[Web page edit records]
—————

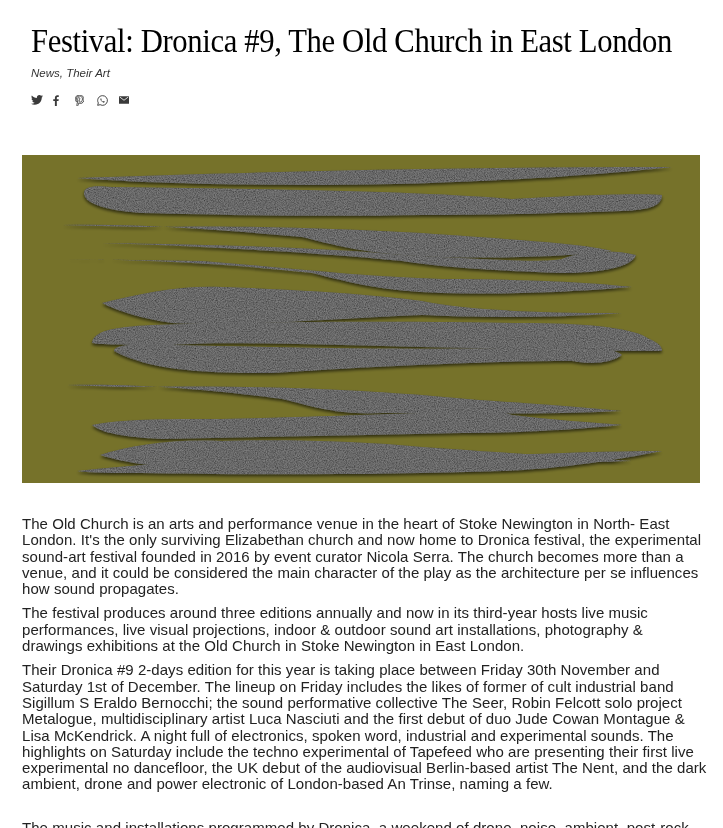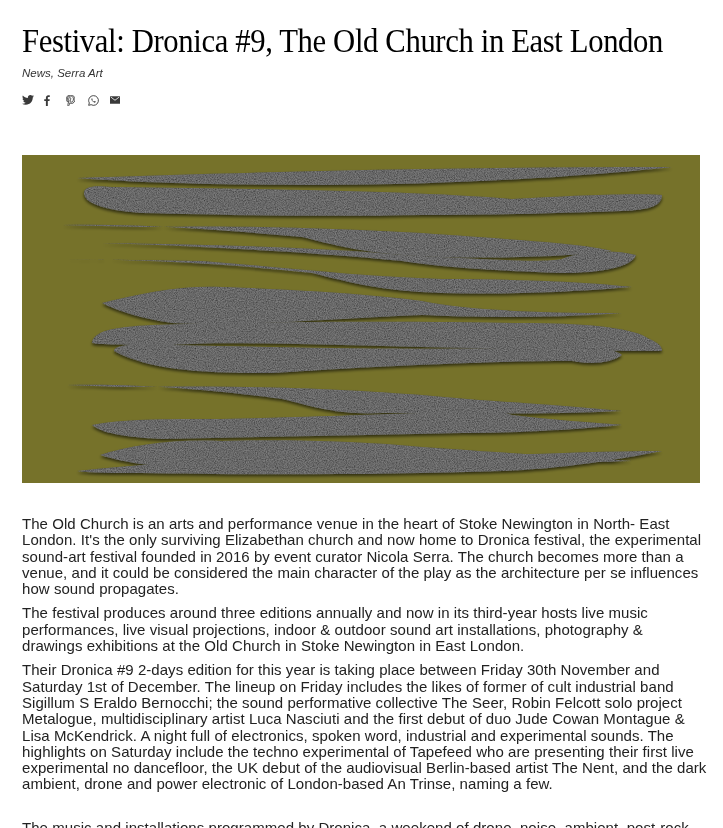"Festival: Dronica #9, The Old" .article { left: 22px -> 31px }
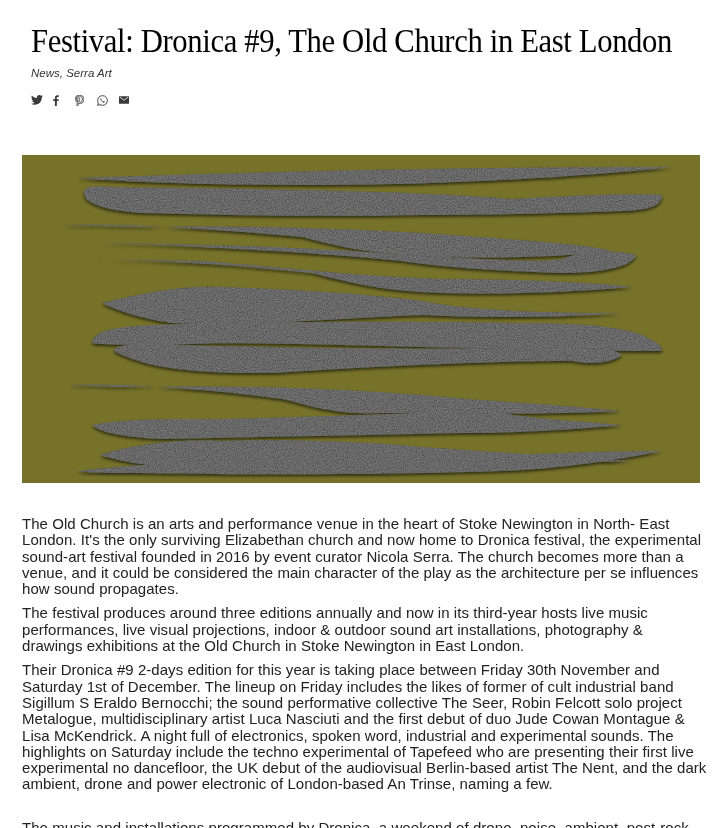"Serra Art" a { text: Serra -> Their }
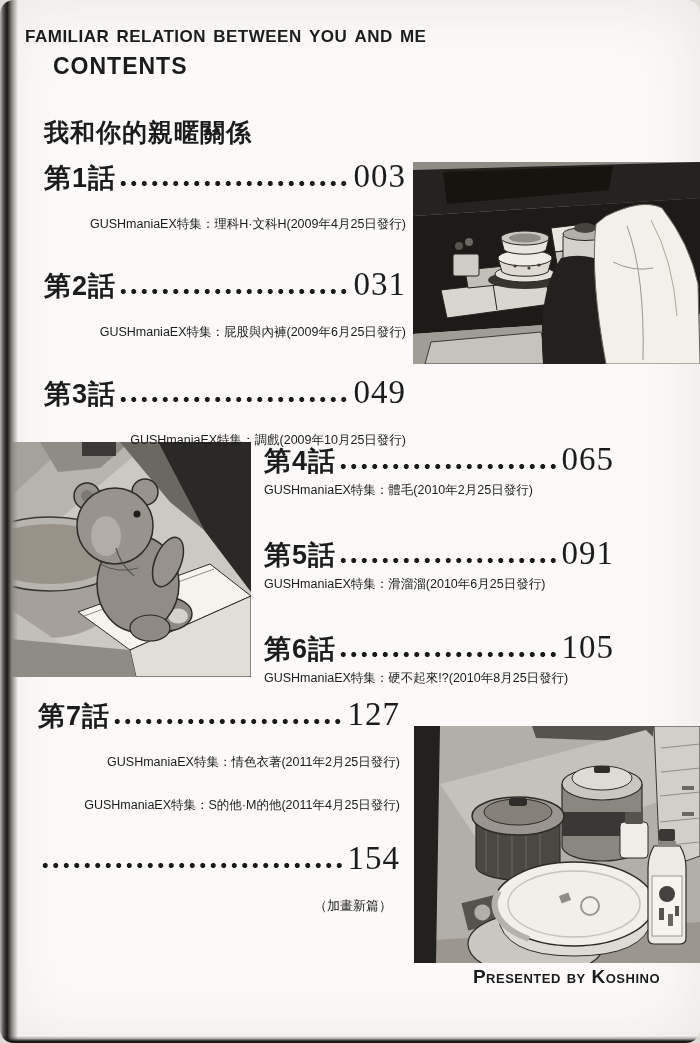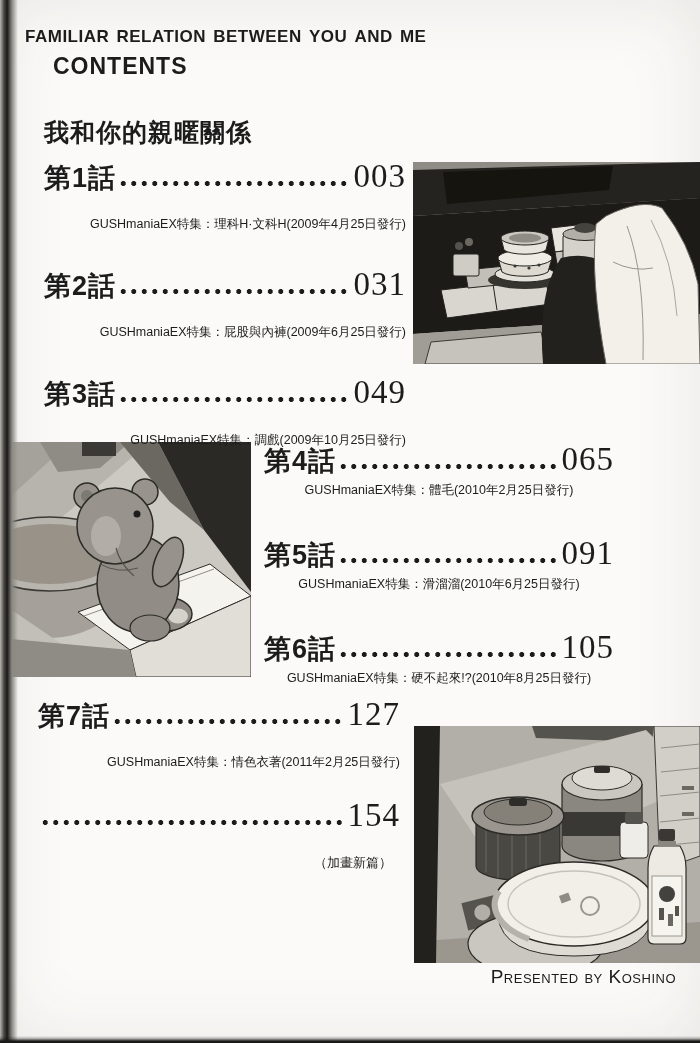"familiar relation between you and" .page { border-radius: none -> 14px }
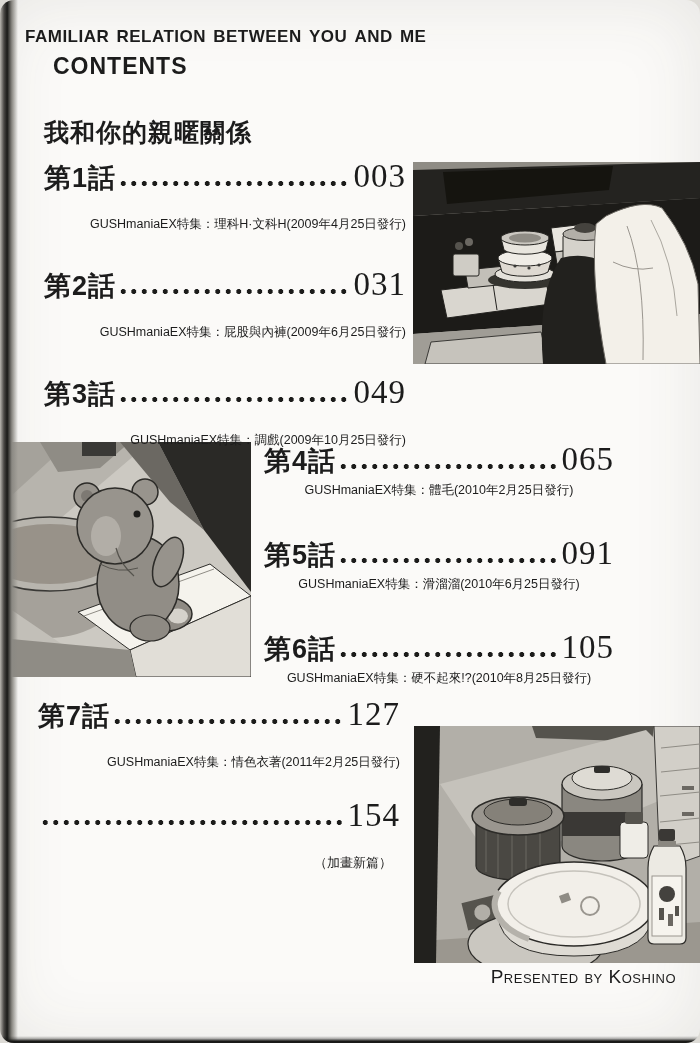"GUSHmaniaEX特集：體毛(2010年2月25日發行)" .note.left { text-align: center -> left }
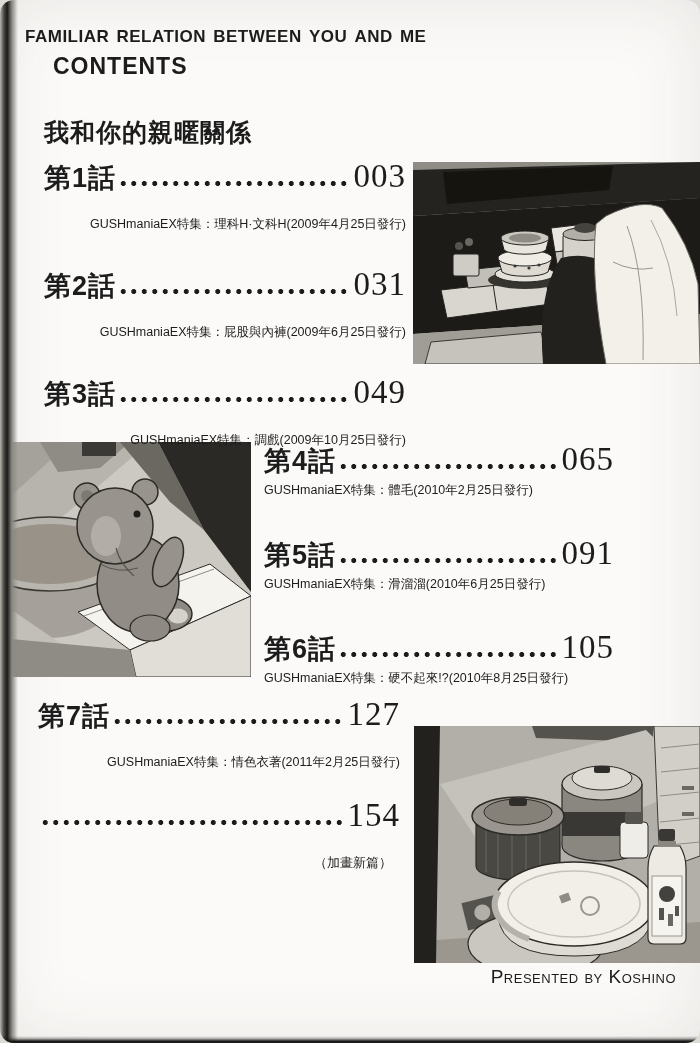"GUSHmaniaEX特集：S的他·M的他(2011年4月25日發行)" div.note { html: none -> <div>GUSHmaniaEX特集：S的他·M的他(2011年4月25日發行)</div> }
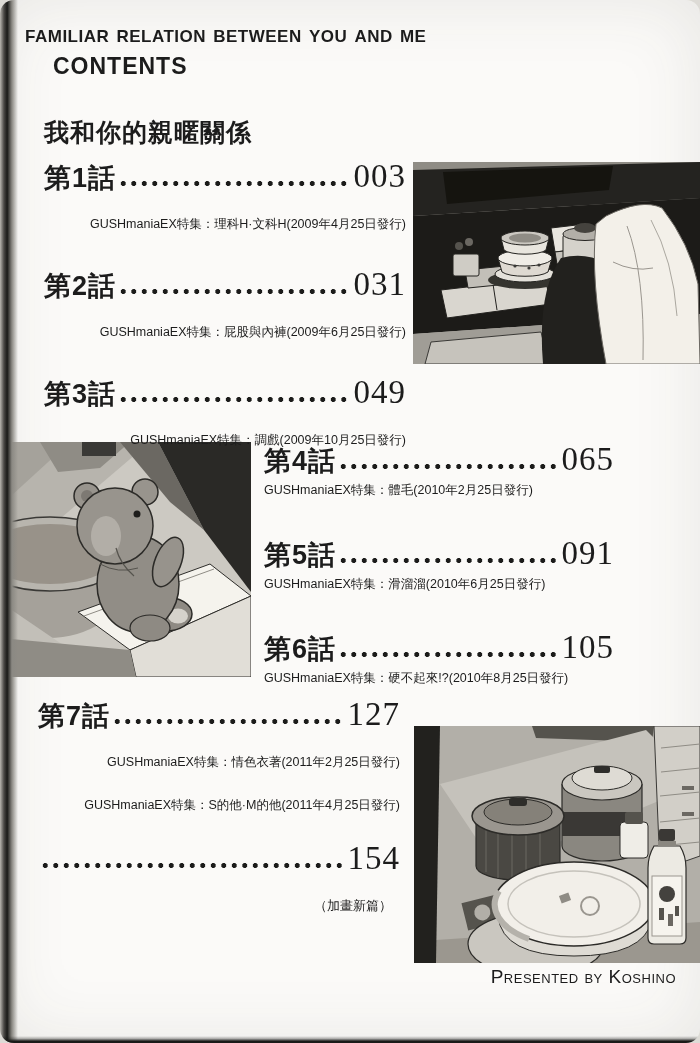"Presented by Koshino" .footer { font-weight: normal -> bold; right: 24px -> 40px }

—————

- Prompt -
Because pictures are not wanted, give every entry above again exactly without them.

- Response -
"Festival: Dronica #9, The Old" .article { left: 22px -> 31px }
"Serra Art" a { text: Serra -> Their }
"familiar relation between you and" .page { border-radius: none -> 14px }
"GUSHmaniaEX特集：體毛(2010年2月25日發行)" .note.left { text-align: center -> left }
"GUSHmaniaEX特集：S的他·M的他(2011年4月25日發行)" div.note { html: none -> <div>GUSHmaniaEX特集：S的他·M的他(2011年4月25日發行)</div> }
"Presented by Koshino" .footer { font-weight: normal -> bold; right: 24px -> 40px }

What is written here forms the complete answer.